---------- Input material
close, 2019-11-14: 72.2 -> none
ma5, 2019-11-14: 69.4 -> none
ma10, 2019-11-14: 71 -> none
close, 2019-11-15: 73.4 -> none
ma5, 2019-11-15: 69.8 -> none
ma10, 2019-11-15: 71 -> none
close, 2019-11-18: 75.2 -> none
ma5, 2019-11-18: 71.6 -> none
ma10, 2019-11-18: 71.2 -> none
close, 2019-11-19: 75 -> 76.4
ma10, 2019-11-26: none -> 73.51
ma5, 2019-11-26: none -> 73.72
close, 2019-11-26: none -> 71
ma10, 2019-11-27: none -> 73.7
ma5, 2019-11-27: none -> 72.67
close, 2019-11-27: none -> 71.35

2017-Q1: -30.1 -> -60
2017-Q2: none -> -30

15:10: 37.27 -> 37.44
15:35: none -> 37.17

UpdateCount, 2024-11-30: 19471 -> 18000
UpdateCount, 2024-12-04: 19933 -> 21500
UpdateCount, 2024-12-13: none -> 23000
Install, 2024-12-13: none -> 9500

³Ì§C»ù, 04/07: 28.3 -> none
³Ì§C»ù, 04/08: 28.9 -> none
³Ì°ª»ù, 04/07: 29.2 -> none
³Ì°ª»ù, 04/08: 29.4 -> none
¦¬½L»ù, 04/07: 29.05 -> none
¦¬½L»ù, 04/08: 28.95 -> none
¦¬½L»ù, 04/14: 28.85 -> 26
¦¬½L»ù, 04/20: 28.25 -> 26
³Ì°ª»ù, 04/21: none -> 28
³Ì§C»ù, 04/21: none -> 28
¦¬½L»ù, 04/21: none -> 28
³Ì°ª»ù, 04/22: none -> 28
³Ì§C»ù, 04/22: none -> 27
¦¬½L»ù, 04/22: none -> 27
--------------------
* _Work instructions_:
Each line from the one containing "15:10: 37.27 -> 37.44" through the final line of the listing above should be returned exactly; return nothing else.

* _Answer to the exercise_:
15:10: 37.27 -> 37.44
15:35: none -> 37.17

UpdateCount, 2024-11-30: 19471 -> 18000
UpdateCount, 2024-12-04: 19933 -> 21500
UpdateCount, 2024-12-13: none -> 23000
Install, 2024-12-13: none -> 9500

³Ì§C»ù, 04/07: 28.3 -> none
³Ì§C»ù, 04/08: 28.9 -> none
³Ì°ª»ù, 04/07: 29.2 -> none
³Ì°ª»ù, 04/08: 29.4 -> none
¦¬½L»ù, 04/07: 29.05 -> none
¦¬½L»ù, 04/08: 28.95 -> none
¦¬½L»ù, 04/14: 28.85 -> 26
¦¬½L»ù, 04/20: 28.25 -> 26
³Ì°ª»ù, 04/21: none -> 28
³Ì§C»ù, 04/21: none -> 28
¦¬½L»ù, 04/21: none -> 28
³Ì°ª»ù, 04/22: none -> 28
³Ì§C»ù, 04/22: none -> 27
¦¬½L»ù, 04/22: none -> 27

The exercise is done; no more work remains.